Mesmo enquanto me dizia palavras doces, Anderson ainda não havia tirado o braço do colo de Leah.
Desviei o olhar e, com a voz serena, apenas respondi:
— Não precisa.
Uma avalanche acabara de acontecer. Tanta gente estava ferida.
Não conseguiria festejar enquanto tantos sofriam.
Minha calma, tão diferente do que estavam acostumados, pareceu deixá-los desconcertados.
Rhys, como sempre imaturo, não perdeu a chance de zombar:
— Irene, para com essa encenação patética. Aqui não é o palco das suas fantasias. Todo mundo sabe que você sempre quis ser a cadelinha do alfa, que até usou a gravidez pra tentar prendê-lo. Agora vem bancar a superior? Mesmo grávida, você não vale nem um fio de cabelo da Leah!
Ele continuava cego, incapaz de enxergar que eu já não era mais a mesma.
Como Anderson não recebeu a reação que esperava, também perdeu a paciência.
Com o rosto fechado, falou com frieza:
— Eu até estava disposto a ignorar seu controle doentio, mas por que teve que vir atrás de mim até aqui? A gente não tem tempo pros seus dramas. A Leah acabou de passar por uma avalanche, ela precisa de paz. E você… Só sabe atormentá-la. Você não serve pra nada. Vá embora imediatamente!
Ele segurou meu braço com força, com tanta brutalidade que senti dor.
No meio do empurra-empurra, uma segunda avalanche desabou.
A neve caiu como uma muralha branca e ensurdecedora.
Anderson e Rhys reagiram no mesmo instante, correram direto para proteger Leah.
Anderson me empurrou para o lado com violência.
Sabia exatamente o que estava fazendo.
Sabia que, naquela direção, vinha rolando uma rocha enorme.
A pedra atingiu meu pé esquerdo com força brutal.

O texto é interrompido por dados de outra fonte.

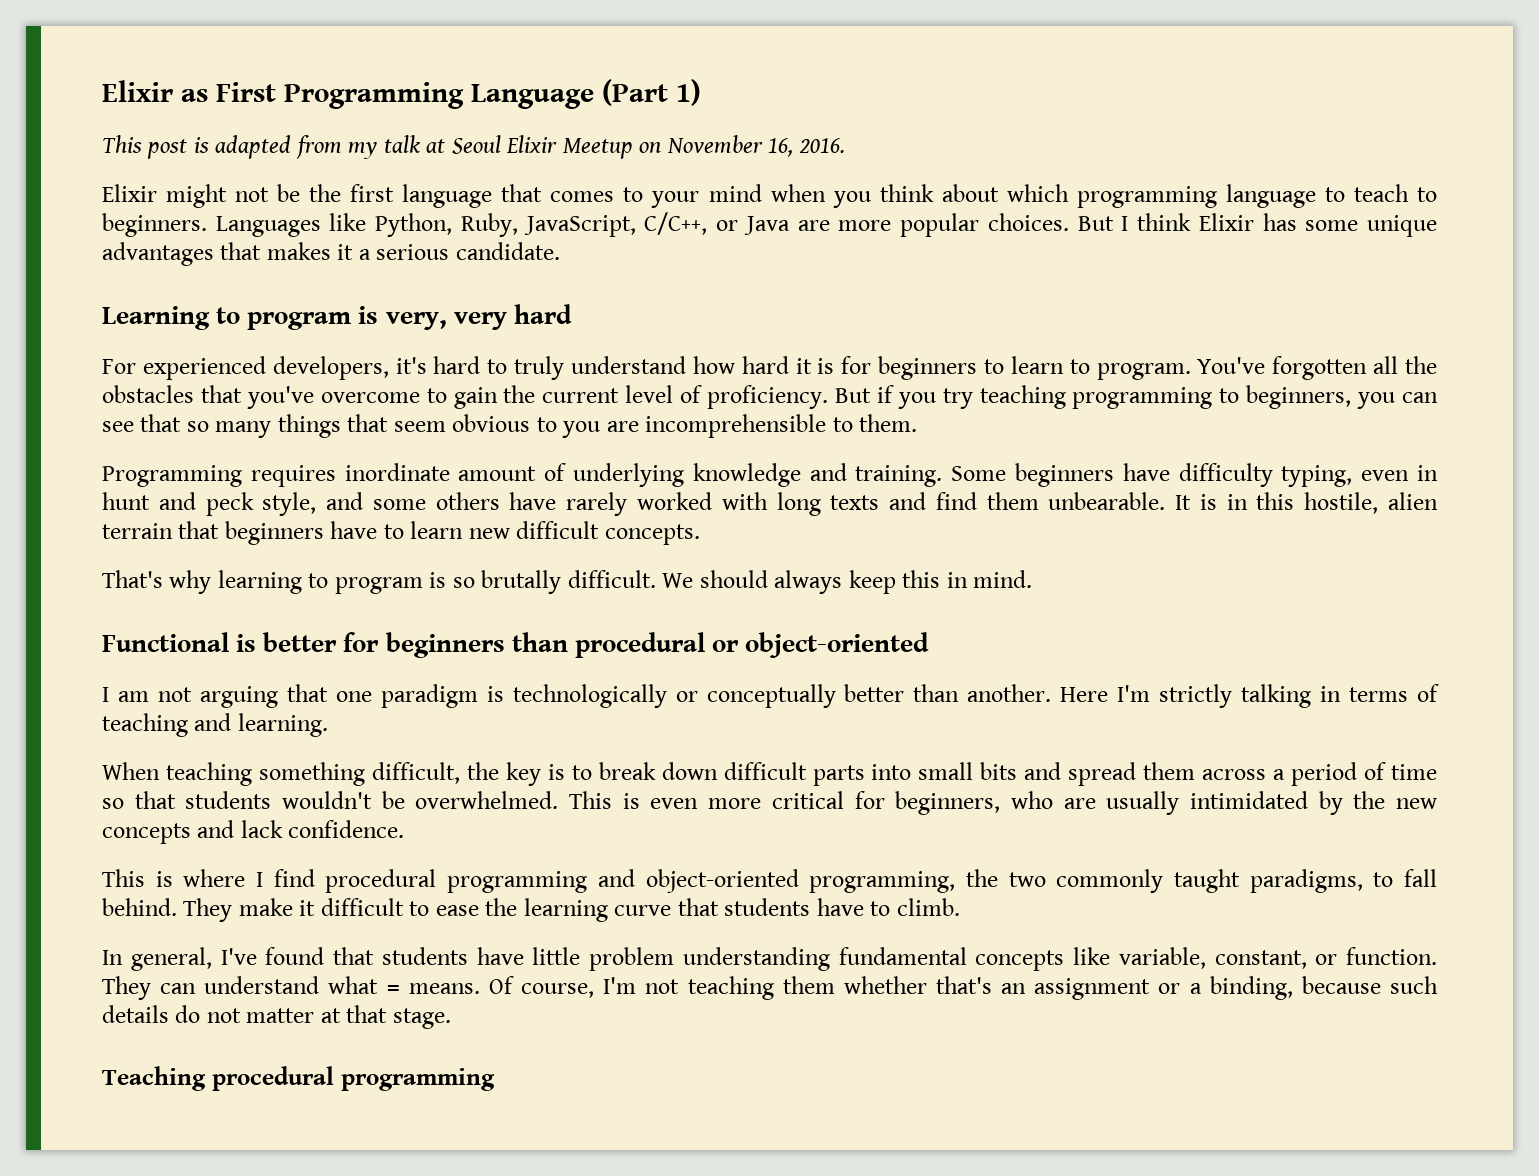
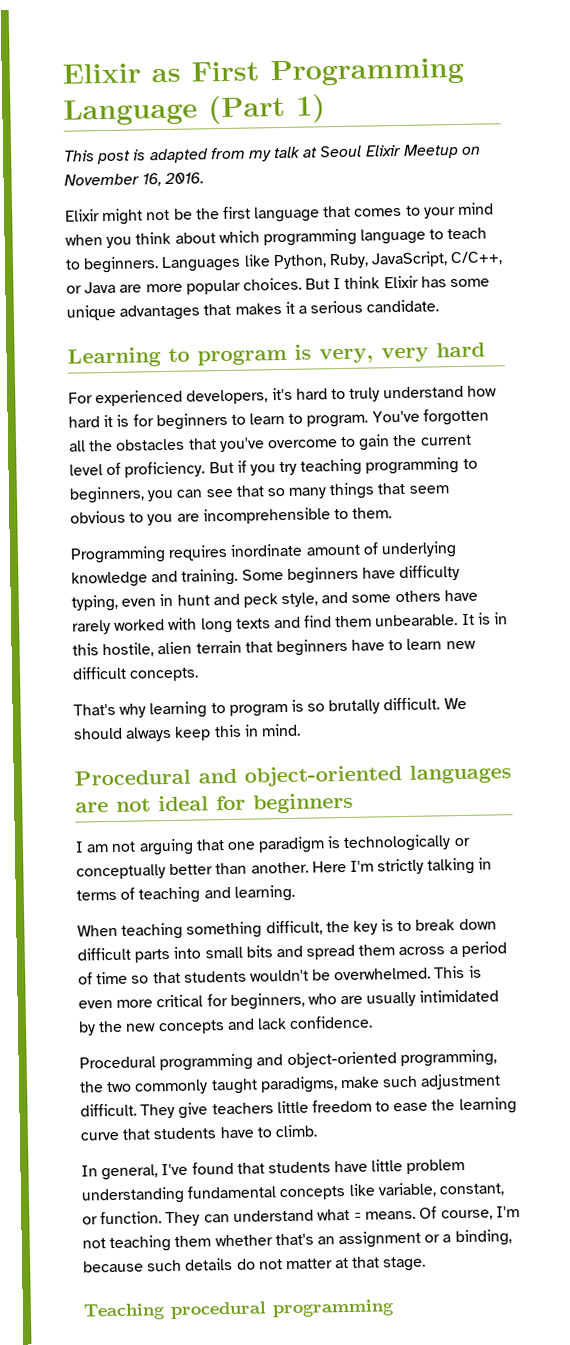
[102,632,930,658] Functional is better for beginners than procedural or object-oriented -> [74,764,512,787] [75,792,354,814] Procedural and object-oriented languages are not ideal for beginners
[102,869,437,893] This is where I find procedural -> [79,1056,156,1069] Procedural
[1373,869,1437,887] [102,898,404,922] to fall behind. They make it difficult -> [339,1073,502,1090] [80,1099,372,1119] make such adjustment difficult. They give teachers little freedom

A dor foi tão intensa que tudo escureceu. Apaguei.
Quando voltei a abrir os olhos, estava na ala de tratamento da tribo.
Meu pé esquerdo estava completamente imobilizado, enfaixado até parecer uma múmia.
E não havia mais ninguém no quarto. Só eu.
O curandeiro veio me fazer algumas perguntas. Depois de avaliar meu estado físico, disse, preocupado:
— Você precisa cuidar melhor de si mesma, Irene. Quase perdeu o bebê.
Meu rosto estava pálido. Nunca me senti tão fraca.
— Esse bebê nunca deveria ter existido… — Murmurei, quase sem voz. — Você pode verificar se minha solicitação de aborto já foi confirmada?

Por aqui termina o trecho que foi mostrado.